INDEPENDENCE, Ohio -- One of Luol Deng's first orders of business upon arriving at Cleveland Clinic Courts on Wednesday was choosing a jersey number. He wore No. 9 with the Chicago Bulls for nearly a decade, but undrafted rookie Matthew Dellavedova already owned it in Cleveland.
So after practice, during which Deng wore No. 8, he sat down with Dellavedova in the locker room for an awkward conversation.
"It was one of the hardest things I had to do. I knew I had to speak to him at some point," Deng said. "I think we sat in the locker room for a little while looking at each other. It was almost like we were about to break up."
Deng just went through his first professional breakup when he was traded away from the Bulls. He participated in his first practice with the Cavaliers on Wednesday and will practice again today. Coach Mike Brown said Deng likely will be the starting small forward Friday when the Cavaliers began a five-game West Coast trip at the Utah Jazz.
As for the number, Dellavedova surrendered it without much debate and took No. 8. Deng has worn No. 9 since entering the NBA as a tribute to his mother, Martha, who had nine children.
In his first practice with the Cavs, Deng was everything Brown was expecting to see. He is considered a "two-way" player who defends as well as he scores. Now he'll have nearly two weeks on the road to get to know his new teammates.

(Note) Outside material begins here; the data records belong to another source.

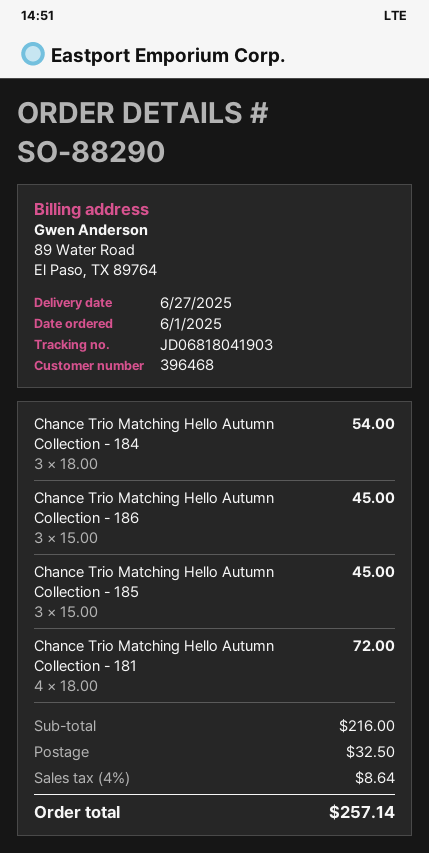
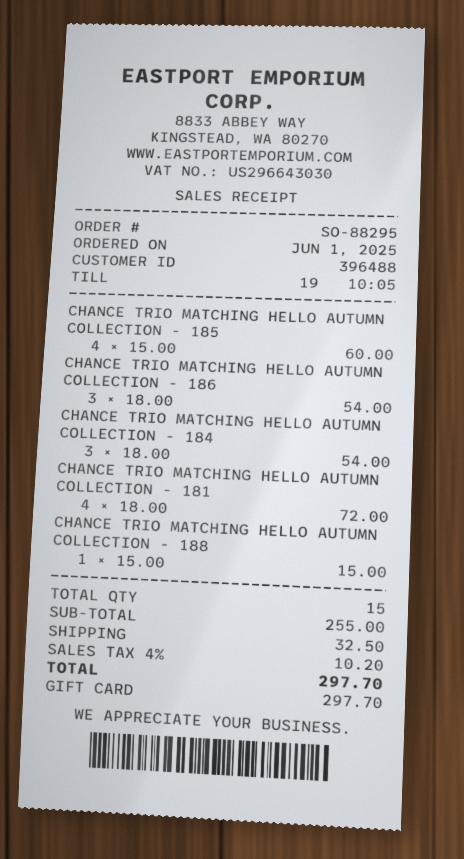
order number: SO-88290 -> SO-88295
customer number: 396468 -> 396488
Chance Trio Matching Hello Autumn Collection - 186: 3 x 15.00 = 45.00 -> 3 x 18.00 = 54.00
Chance Trio Matching Hello Autumn Collection - 185: 3 x 15.00 = 45.00 -> 4 x 15.00 = 60.00
CHANCE TRIO MATCHING HELLO AUTUMN COLLECTION - 188: none -> 1 x 15.00 = 15.00
subtotal: 216.00 -> 255.00
tax: 4% = 8.64 -> 4% = 10.20
total: 257.14 -> 297.70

"Anytime you're in a place for (nine) years, I don't care who you are, when a change happens, especially when it's not in your control, it can be a little surprising," Brown said. "Even talking to his agent (Herb Rudoy), he's excited about being here, he's excited about trying to impact not just what he can do on the floor the right way, but just impacting the city and the organization and the team culturally in the right way. So we're looking forward to having him around."
Now the looming question is how long will he be here? Deng is in the final year of a contract that pays him $14 million this season, but his relations in Chicago seemed to sour toward the end of last season and then during the summer when the two sides discussed an extension.
Deng missed the Bulls' second-round playoff series against the Miami Heat last season when a spinal tap issued by the Bulls caused complications that Deng classified as life-threatening.
Deng was frustrated with how the situation was handled, but said Wednesday he didn't carry any bitterness into this season. But when the two sides couldn't come to an agreement on an extension -- the Bulls confirmed Tuesday that Deng's agent rejected an offer last week -- the Bulls moved quickly to trade him.
"I wish we would have handled the whole contract situation better, but at the end of the day, either way I think the decision was going to have to be made," Deng said. "I'm sure it wasn't an easy decision for them, either. But it happened."
Deng said it was too early to declare if this would be a long-term relationship, but he is open to discussing the idea.
"Anytime anybody's a free agent, it's a two-way street," Brown said. "I don't think any of us are sitting here saying, 'He's ours forever.' It's got to be a good chemistry, a good feel on both sides for this to continue in a positive way."
Deng is an immediate upgrade at small forward over the combination of Earl Clark and Alonzo Gee. Deng has scored 438 points this season, well ahead of Clark's and Gee's combined total of 296.
Since LeBron James departed four seasons ago, the Cavs have tried Jamario Moon, Joey Graham, Anthony Parker, C.J. Miles, Omri Casspi, Clark and Gee at small forward without much success. Now they believe they've finally filled the position -- at least for the next 3 1/2 months.
"I've been traded from one great organization to another one," Deng said. "That book is closed. I'm really looking forward to starting brand new and getting going."